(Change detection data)
● ● ●
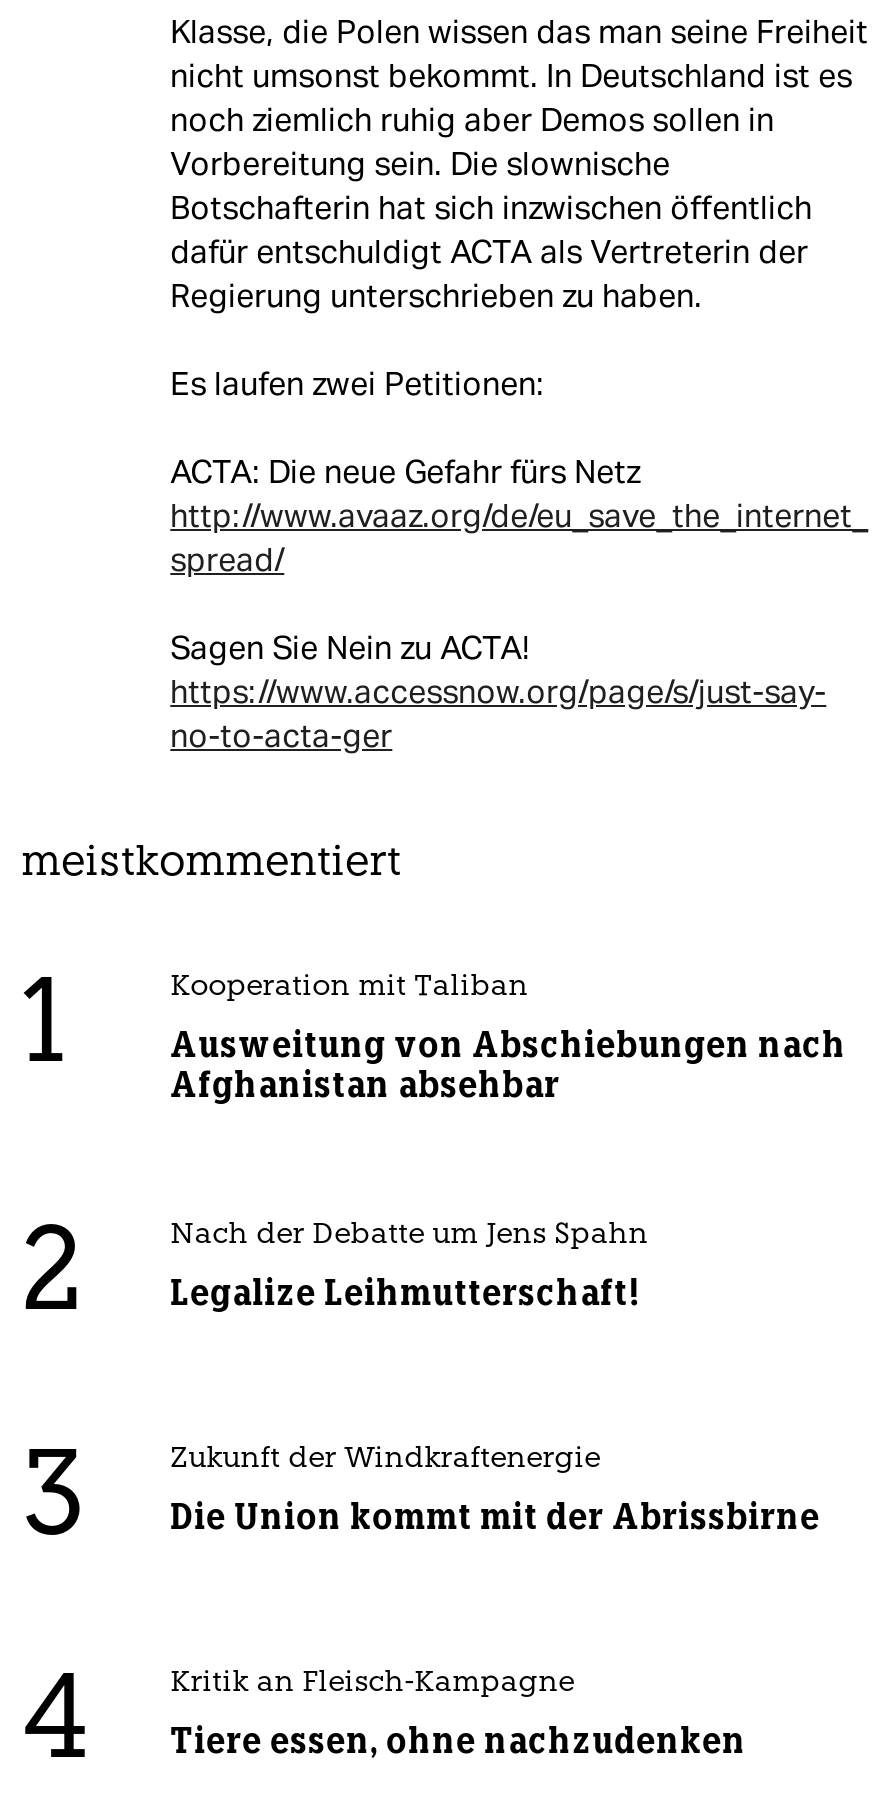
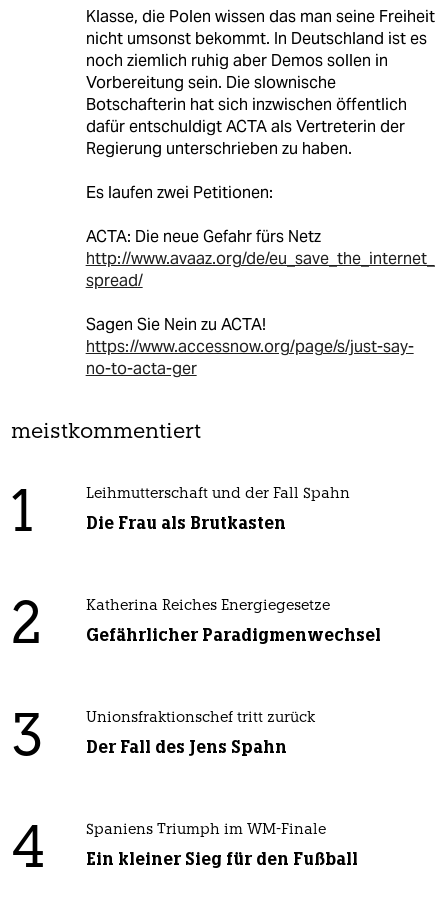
[170,974,528,1004] Kooperation mit Taliban -> [86,487,350,502] Leihmutterschaft und der Fall Spahn
[170,1024,846,1108] Ausweitung von Abschiebungen nach | Afghanistan absehbar -> [86,512,286,534] Die Frau als Brutkasten
[170,1222,648,1252] Nach der Debatte um Jens Spahn -> [86,599,330,614] Katherina Reiches Energiegesetze
[170,1272,638,1316] Legalize Leihmutterschaft! -> [86,624,381,646] Gefährlicher Paradigmenwechsel
[170,1446,600,1476] Zukunft der Windkraftenergie -> [86,711,315,726] Unionsfraktionschef tritt zurück
[170,1496,820,1540] Die Union kommt mit der Abrissbirne -> [86,736,287,758] Der Fall des Jens Spahn
[170,1670,574,1700] Kritik an Fleisch-Kampagne -> [86,823,326,838] Spaniens Triumph im WM-Finale
[170,1720,746,1764] Tiere essen, ohne nachzudenken -> [86,848,358,870] Ein kleiner Sieg für den Fußball

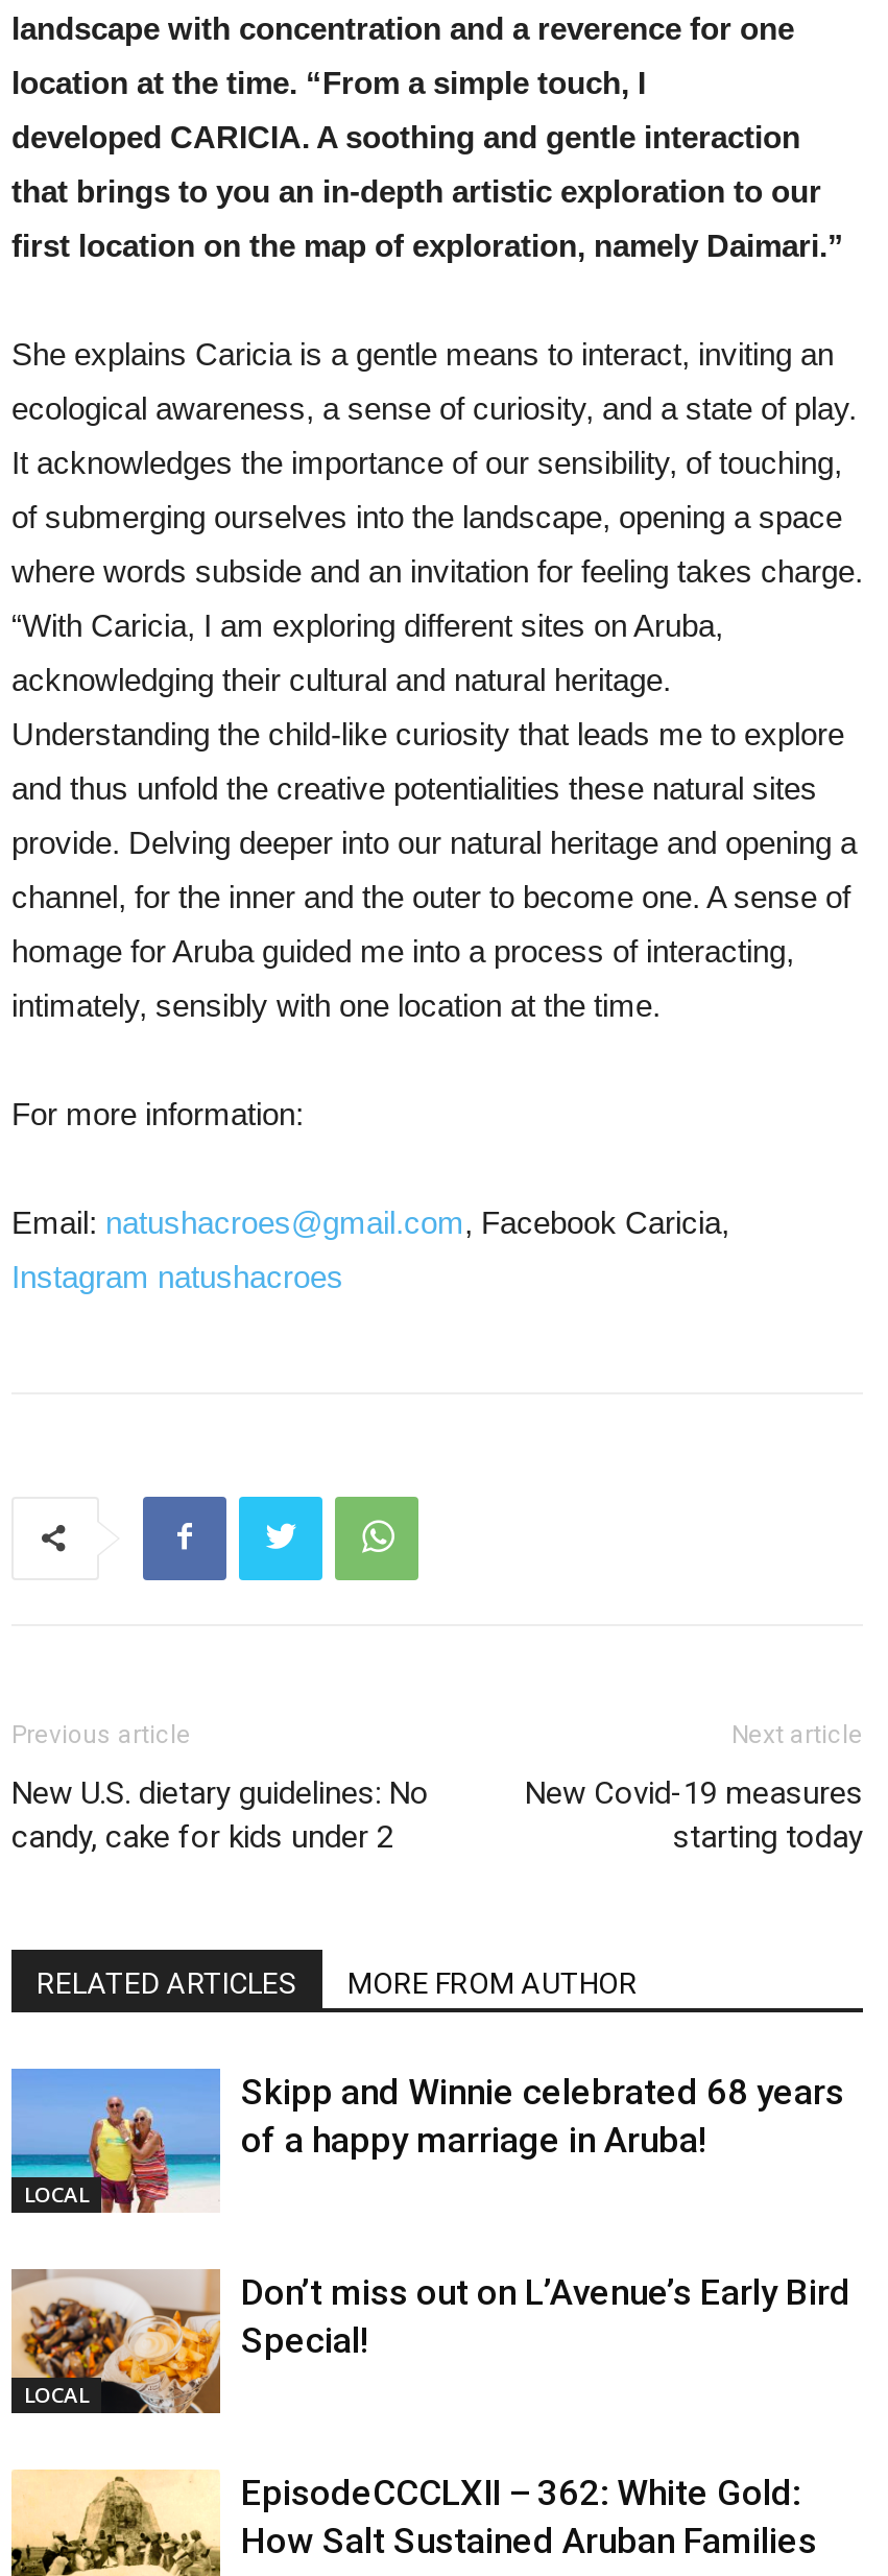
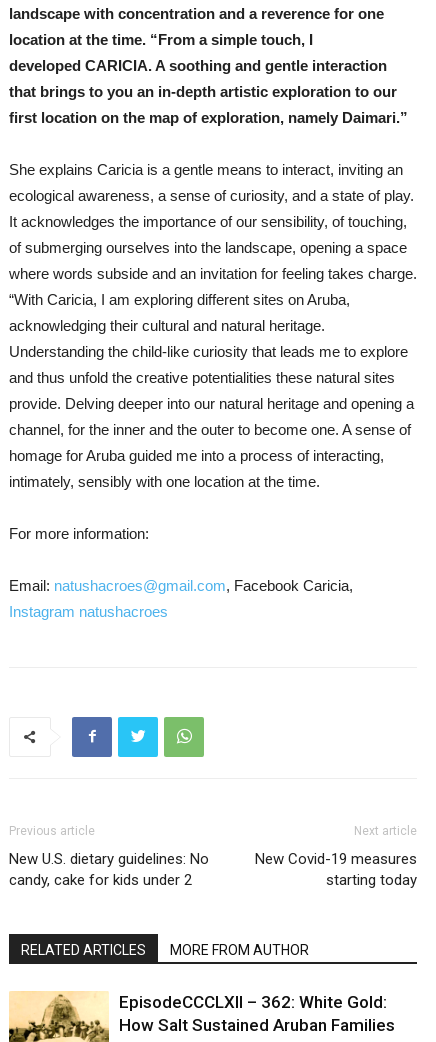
[9,2067,220,2215] [image] | LOCAL -> none
[241,2071,844,2160] Skipp and Winnie celebrated 68 years | of a happy marriage in Aruba! -> none
[11,2267,220,2415] [image] | LOCAL -> none
[241,2271,850,2361] Don’t miss out on L’Avenue’s Early Bird | Special! -> none

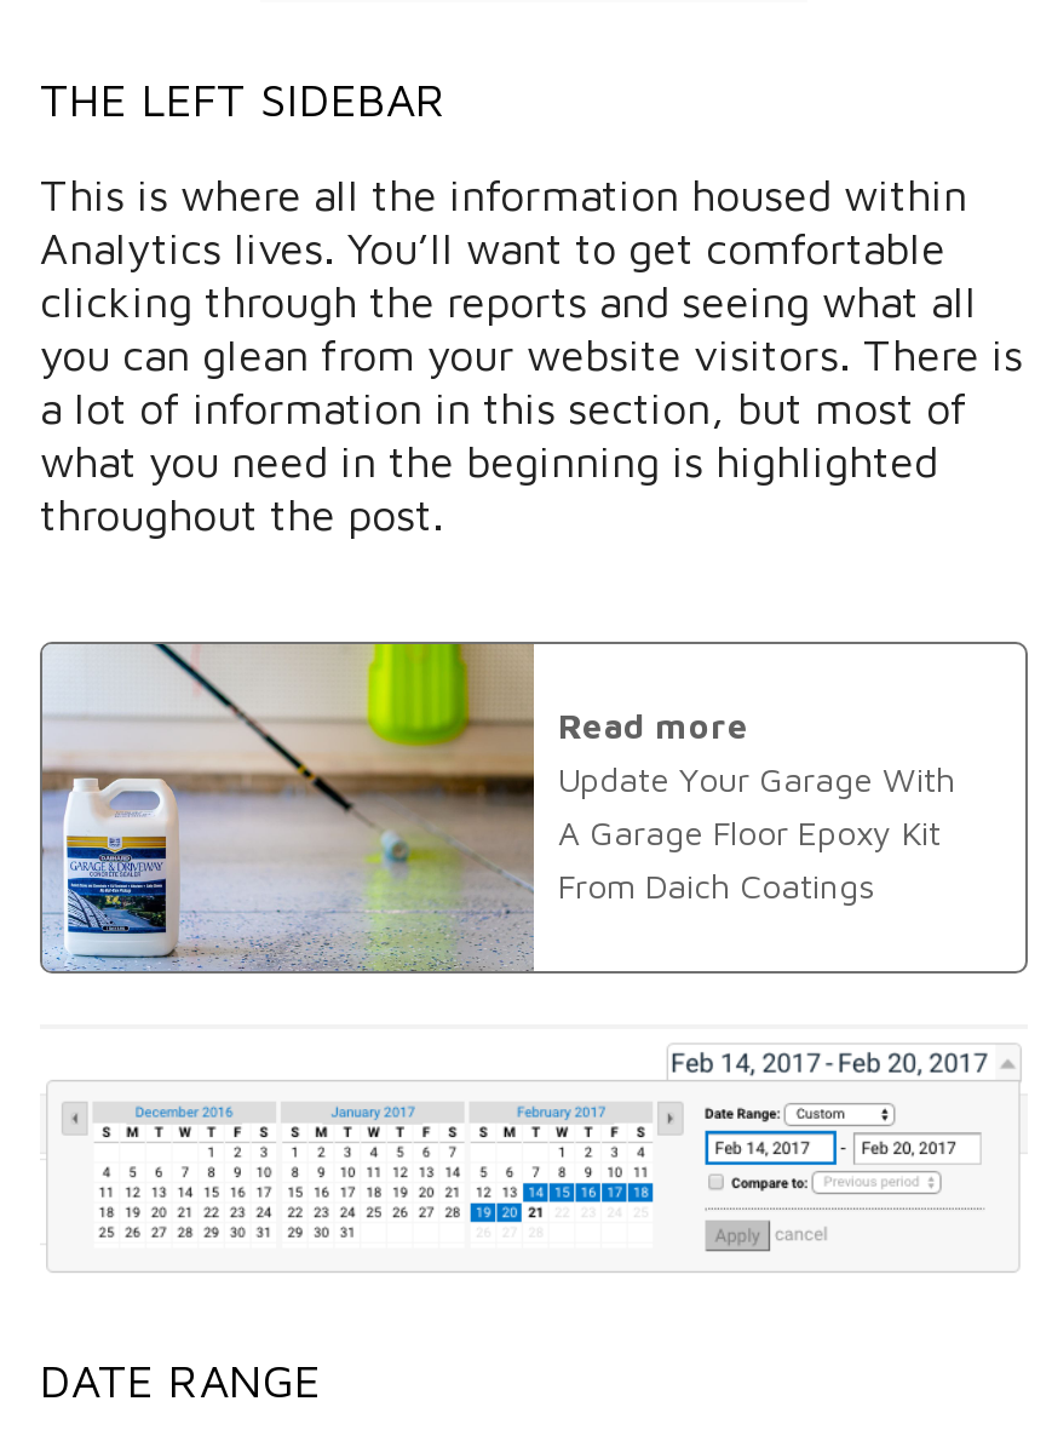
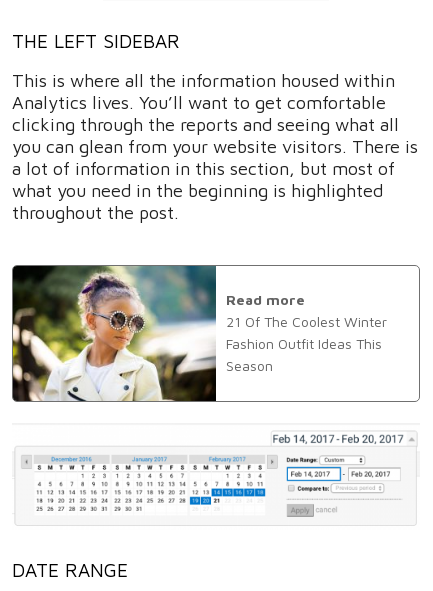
[40,639,955,974] [image] | Update Your Garage With | A Garage Floor Epoxy Kit | From Daich Coatings -> [12,265,387,402] [image] | 21 Of The Coolest Winter | Fashion Outfit Ideas This | Season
● ● ●
## WORK INSTRUCTIONS:
Return every record exactly. Pictures stay out.

## PROBLEM SOLUTION:
[170,974,528,1004] Kooperation mit Taliban -> [86,487,350,502] Leihmutterschaft und der Fall Spahn
[170,1024,846,1108] Ausweitung von Abschiebungen nach | Afghanistan absehbar -> [86,512,286,534] Die Frau als Brutkasten
[170,1222,648,1252] Nach der Debatte um Jens Spahn -> [86,599,330,614] Katherina Reiches Energiegesetze
[170,1272,638,1316] Legalize Leihmutterschaft! -> [86,624,381,646] Gefährlicher Paradigmenwechsel
[170,1446,600,1476] Zukunft der Windkraftenergie -> [86,711,315,726] Unionsfraktionschef tritt zurück
[170,1496,820,1540] Die Union kommt mit der Abrissbirne -> [86,736,287,758] Der Fall des Jens Spahn
[170,1670,574,1700] Kritik an Fleisch-Kampagne -> [86,823,326,838] Spaniens Triumph im WM-Finale
[170,1720,746,1764] Tiere essen, ohne nachzudenken -> [86,848,358,870] Ein kleiner Sieg für den Fußball

[9,2067,220,2215] [image] | LOCAL -> none
[241,2071,844,2160] Skipp and Winnie celebrated 68 years | of a happy marriage in Aruba! -> none
[11,2267,220,2415] [image] | LOCAL -> none
[241,2271,850,2361] Don’t miss out on L’Avenue’s Early Bird | Special! -> none

[40,639,955,974] [image] | Update Your Garage With | A Garage Floor Epoxy Kit | From Daich Coatings -> [12,265,387,402] [image] | 21 Of The Coolest Winter | Fashion Outfit Ideas This | Season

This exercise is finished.